● PROBLEM REQUIREMENTS
From the records below, copy out exactly the lines from the one containing "color:#aaa; font-size:11px; font-weight:bold;" to the one containing "-502,21 +502,21 @@", both included. Add nothing else.

● DATA UNDER STUDY
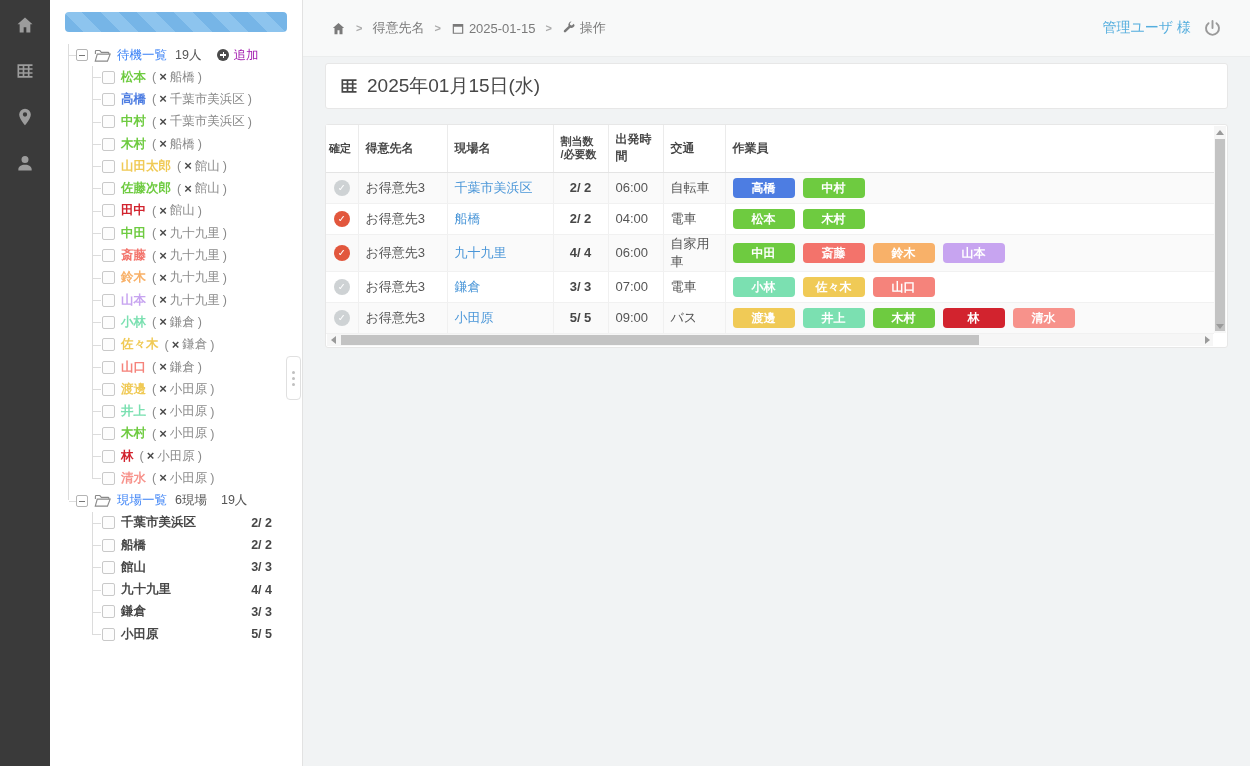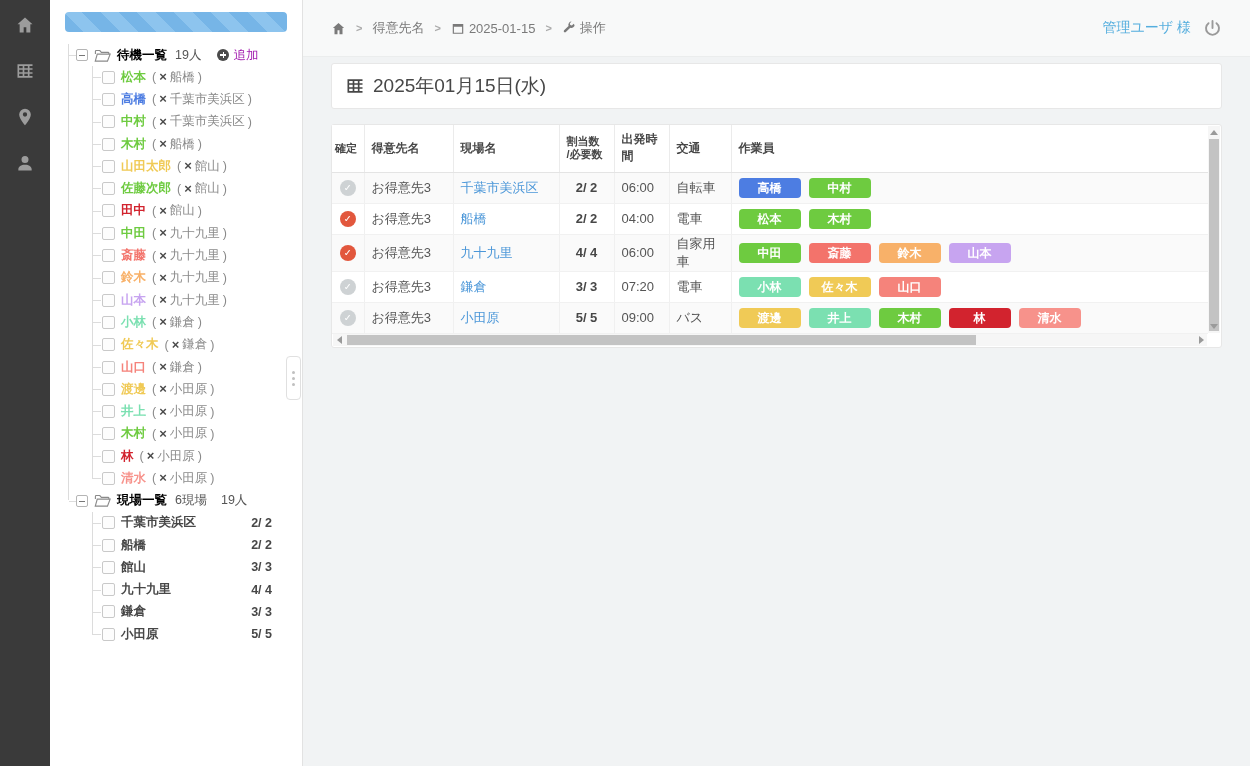--- a/index.html
+++ b/index.html
@@ -24,21 +24,21 @@
   .tree { padding:2px 4px 0 10px; font-size:12.5px; color:#555; }
   ul.branch { list-style:none; position:relative; }
   ul.branch::before { content:""; position:absolute; left:8px; top:0; height:calc(100% - 11px); border-left:1px solid #dcdcdc; }
   ul.root > li { position:relative; padding-left:16px; }
   ul.root > li::before { content:""; position:absolute; left:9px; top:11px; width:7px; border-top:1px solid #dcdcdc; }
   ul.root::before { height:calc(100% - 145px); }
   .ghead { height:22px; display:flex; align-items:center; gap:6px; }
   .minus-box { width:12px; height:12px; border:1px solid #b5b5b5; border-radius:2px; background:#fff; position:relative; flex:0 0 12px; cursor:pointer; }
   .minus-box::before { content:""; position:absolute; left:2px; right:2px; top:5px; border-top:1px solid #777; }
   .folder { width:17px; height:15px; flex:0 0 17px; }
-  .glabel { color:#000000;font-weight:bold; }
+  .glabel { color:#3b82f6; }
   .gcount { color:#555; margin-left:2px; }
   .add-btn { display:flex; align-items:center; gap:4px; margin-left:10px; color:#a21caf; cursor:pointer; }
   .plus-circle { width:12px; height:12px; border-radius:50%; background:#4a4a4a; position:relative; }
   .plus-circle::before, .plus-circle::after { content:""; position:absolute; background:#fff; }
   .plus-circle::before { left:5.2px; top:3px; width:1.6px; height:6px; }
   .plus-circle::after { left:3px; top:5.2px; width:6px; height:1.6px; }
 
   ul.sub { margin-left:8px; padding-left:18px; }
   li.tree-leaf { position:relative; height:22.3px; display:flex; align-items:center; gap:6px; }
   li.tree-leaf::before { content:""; position:absolute; left:-10px; top:11px; width:9px; border-top:1px solid #dcdcdc; }
@@ -60,21 +60,21 @@
   .topbar { height:57px; background:#f8f9f9; border-bottom:1px solid #ebeded; display:flex; align-items:center;
             justify-content:space-between; padding:0 28px; }
   .crumbs { display:flex; align-items:center; gap:10px; font-size:13px; color:#7a7a7a; }
   .crumbs svg { fill:#7a7a7a; }
   .crumb { display:flex; align-items:center; gap:4px; cursor:pointer; }
   .sep { color:#aaa; font-size:11px; font-weight:bold; }
   .userbox { display:flex; align-items:center; gap:12px; }
   .username { color:#55aede; font-size:14px; cursor:pointer; }
   .power { cursor:pointer; display:flex; }
 
-  .card { background:#fff; border:1px solid #e7e7e7; border-radius:3px; margin:0 28px; }
+  .card { background:#fff; border:1px solid #e7e7e7; border-radius:3px; margin:0 22px; }
   .title-card { margin-top:6px; height:46px; display:flex; align-items:center; justify-content:space-between; padding:0 13px; }
   .page-title { display:flex; align-items:center; gap:8px; font-size:19px; color:#474747; }
   .page-title svg { fill:#474747; }
   .btn-group { display:flex; gap:7px; }
   .btn { height:30px; display:flex; align-items:center; gap:5px; padding:0 10px; font-size:13px;
          color:#cfcfcf; background:#fdfdfd; border:1px solid #e8e8e8; border-radius:3px; cursor:default; }
   .btn svg { fill:#d3d3d3; }
   .ccirc { width:13px; height:13px; border-radius:50%; background:#d6d6d6; color:#fff; font-size:9px;
            display:flex; align-items:center; justify-content:center; }
   .ccirc::before { content:"\2713"; font-weight:bold; }
@@ -502,21 +502,21 @@
     <td class="c-workers"><span class="badge" style="background: rgb(110, 203, 64);">中田</span><span class="badge" style="background: rgb(243, 115, 107);">斎藤</span><span class="badge" style="background: rgb(248, 177, 105);">鈴木</span><span class="badge" style="background: rgb(199, 164, 240);">山本</span></td>
   </tr>
 
   <tr>
     <td class="c-confirm">
               <span class="chk" style="background: rgb(206, 210, 212);"></span>
             </td>
     <td class="c-client">お得意先3</td>
     <td class="c-site"><a>鎌倉</a></td>
     <td class="c-ratio">3/ 3</td>
-    <td class="c-time">07:20</td>
+    <td class="c-time">07:00</td>
     <td class="c-trans">電車</td>
     <td class="c-workers"><span class="badge" style="background: rgb(123, 224, 177);">小林</span><span class="badge" style="background: rgb(240, 202, 86);">佐々木</span><span class="badge" style="background: rgb(245, 131, 123);">山口</span></td>
   </tr>
 
   <tr>
     <td class="c-confirm">
               <span class="chk" style="background: rgb(206, 210, 212);"></span>
             </td>
     <td class="c-client">お得意先3</td>
     <td class="c-site"><a>小田原</a></td>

● TASK SOLUTION
   .sep { color:#aaa; font-size:11px; font-weight:bold; }
   .userbox { display:flex; align-items:center; gap:12px; }
   .username { color:#55aede; font-size:14px; cursor:pointer; }
   .power { cursor:pointer; display:flex; }
 
-  .card { background:#fff; border:1px solid #e7e7e7; border-radius:3px; margin:0 28px; }
+  .card { background:#fff; border:1px solid #e7e7e7; border-radius:3px; margin:0 22px; }
   .title-card { margin-top:6px; height:46px; display:flex; align-items:center; justify-content:space-between; padding:0 13px; }
   .page-title { display:flex; align-items:center; gap:8px; font-size:19px; color:#474747; }
   .page-title svg { fill:#474747; }
   .btn-group { display:flex; gap:7px; }
   .btn { height:30px; display:flex; align-items:center; gap:5px; padding:0 10px; font-size:13px;
          color:#cfcfcf; background:#fdfdfd; border:1px solid #e8e8e8; border-radius:3px; cursor:default; }
   .btn svg { fill:#d3d3d3; }
   .ccirc { width:13px; height:13px; border-radius:50%; background:#d6d6d6; color:#fff; font-size:9px;
            display:flex; align-items:center; justify-content:center; }
   .ccirc::before { content:"\2713"; font-weight:bold; }
@@ -502,21 +502,21 @@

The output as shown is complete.